• _TASK TO CARRY OUT_
In the copy, include every record below exactly as it appears, but no pictures.

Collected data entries

# # # #

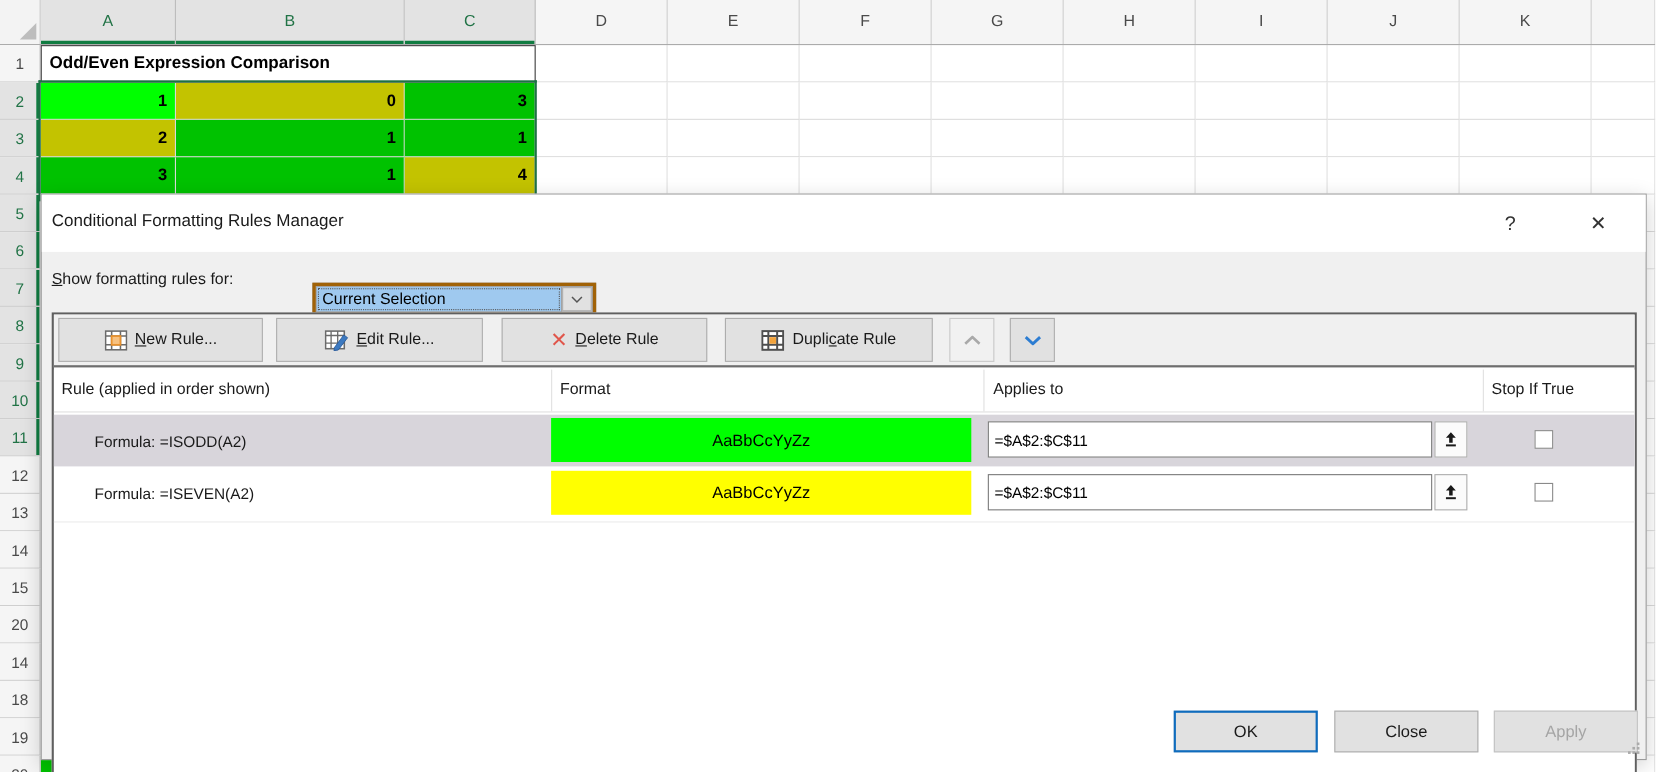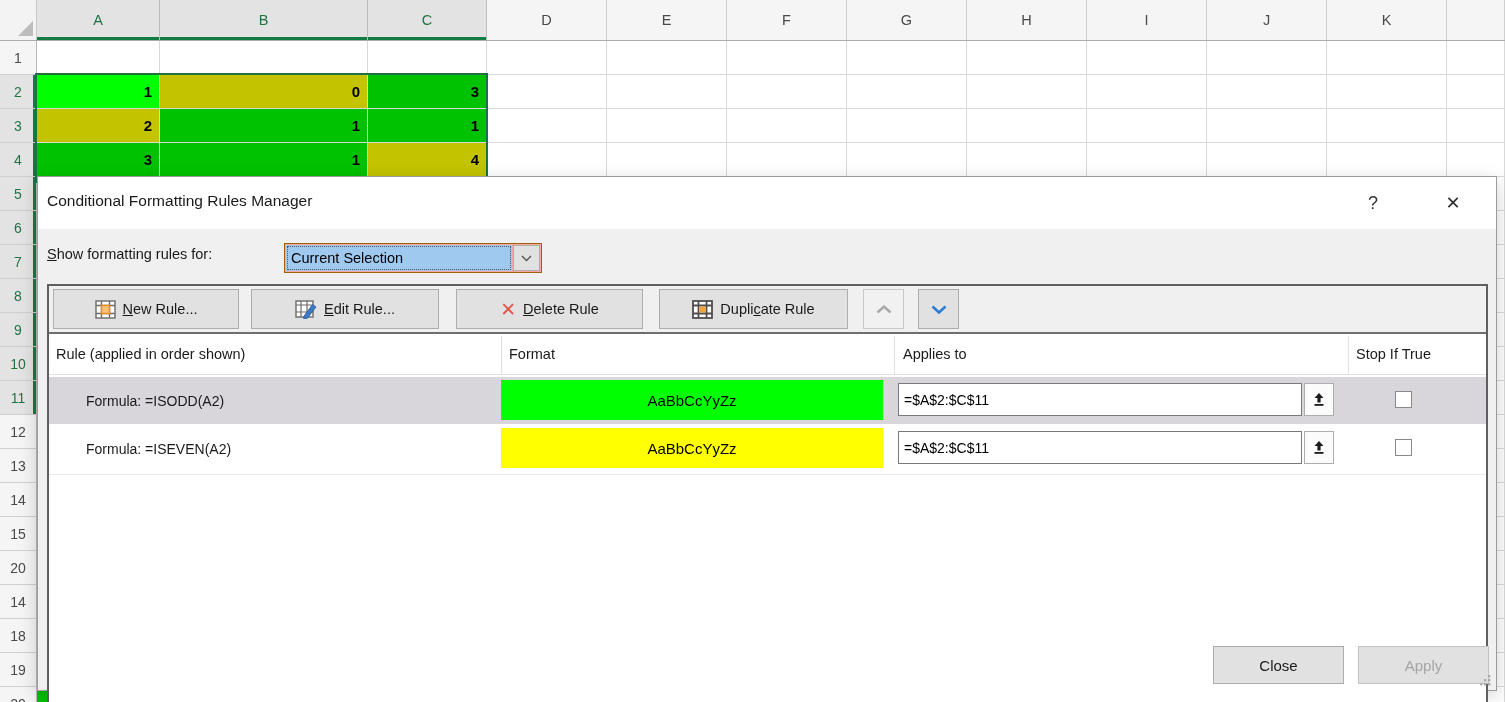--- a/index.html
+++ b/index.html
@@ -436,6 +436,7 @@
           <div class="cell" style="left: 1410px; width: 58px;"></div>
         </div>
       </div>
+    <div class="title-cell">Odd/Even Expression Comparison</div>
     <div class="sel-range"></div>
   </div>
 

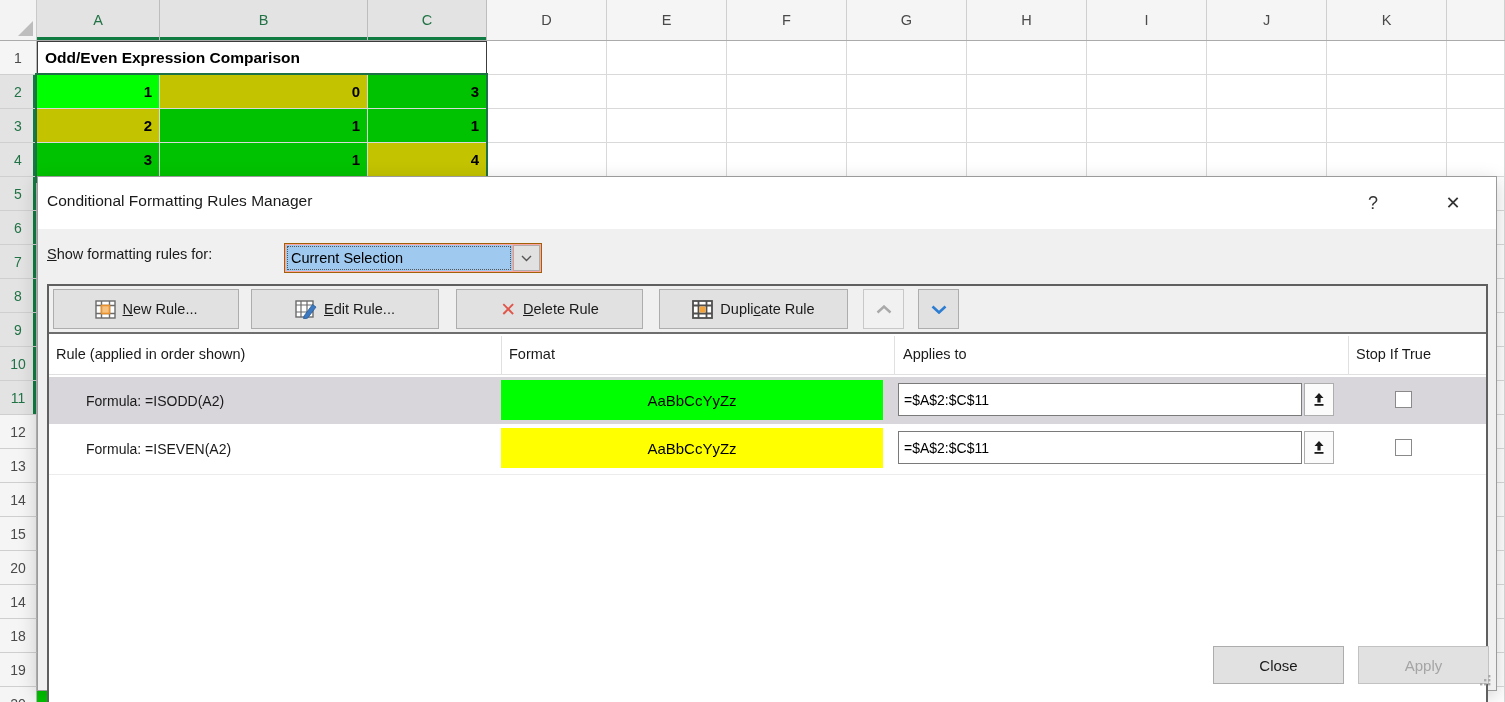--- a/index.html
+++ b/index.html
@@ -50,8 +50,8 @@
   .close-btn { left:1400px; }
 
   .show-label { position:absolute; left:9px; top:69px; font-size:14.5px; color:#1A1A1A; }
-  .combo { position:absolute; left:246px; top:66px; width:258px; height:30px;
-    background:#fca5a5; border:1px solid #a16207; }
+  .combo { position:absolute; left:246px; top:80px; width:258px; height:30px;
+    background:#a3a3a3; border:3px solid #a16207; }
   .combo-val { position:absolute; left:1px; top:1px; bottom:1px; right:29px;
     background:#9FC9EF; outline:1px dotted #555; outline-offset:-2px;
     display:flex; align-items:center; padding-left:5px; font-size:14.5px; color:#000; }

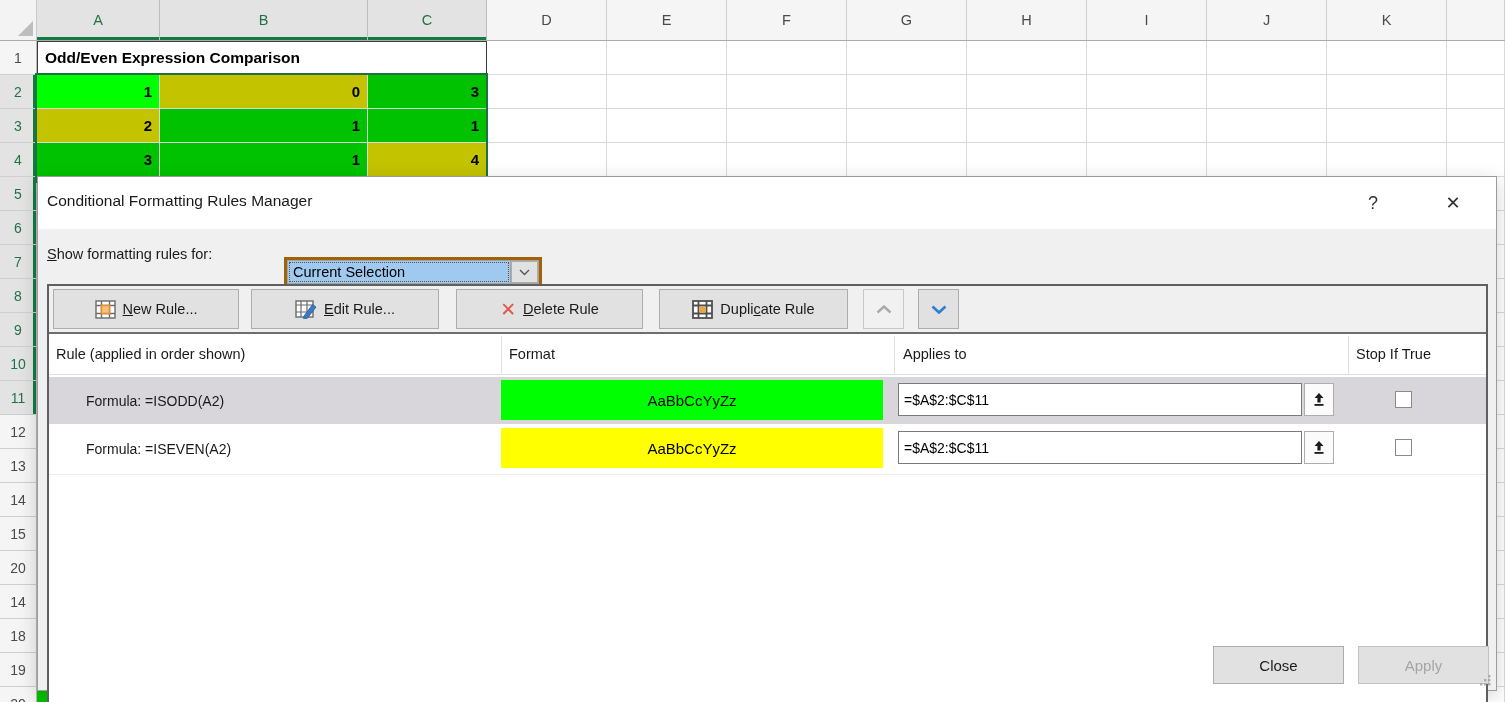--- a/index.html
+++ b/index.html
@@ -538,6 +538,7 @@
       </div>
     </div>
 
+    <div class="foot-btn btn-ok">OK</div>
     <div class="foot-btn btn-apply">Apply</div>
     <div class="foot-btn btn-close">Close</div>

# # # #

• _THE COMPLETED TASK_
--- a/index.html
+++ b/index.html
@@ -436,6 +436,7 @@
           <div class="cell" style="left: 1410px; width: 58px;"></div>
         </div>
       </div>
+    <div class="title-cell">Odd/Even Expression Comparison</div>
     <div class="sel-range"></div>
   </div>
 

--- a/index.html
+++ b/index.html
@@ -50,8 +50,8 @@
   .close-btn { left:1400px; }
 
   .show-label { position:absolute; left:9px; top:69px; font-size:14.5px; color:#1A1A1A; }
-  .combo { position:absolute; left:246px; top:66px; width:258px; height:30px;
-    background:#fca5a5; border:1px solid #a16207; }
+  .combo { position:absolute; left:246px; top:80px; width:258px; height:30px;
+    background:#a3a3a3; border:3px solid #a16207; }
   .combo-val { position:absolute; left:1px; top:1px; bottom:1px; right:29px;
     background:#9FC9EF; outline:1px dotted #555; outline-offset:-2px;
     display:flex; align-items:center; padding-left:5px; font-size:14.5px; color:#000; }

--- a/index.html
+++ b/index.html
@@ -538,6 +538,7 @@
       </div>
     </div>
 
+    <div class="foot-btn btn-ok">OK</div>
     <div class="foot-btn btn-apply">Apply</div>
     <div class="foot-btn btn-close">Close</div>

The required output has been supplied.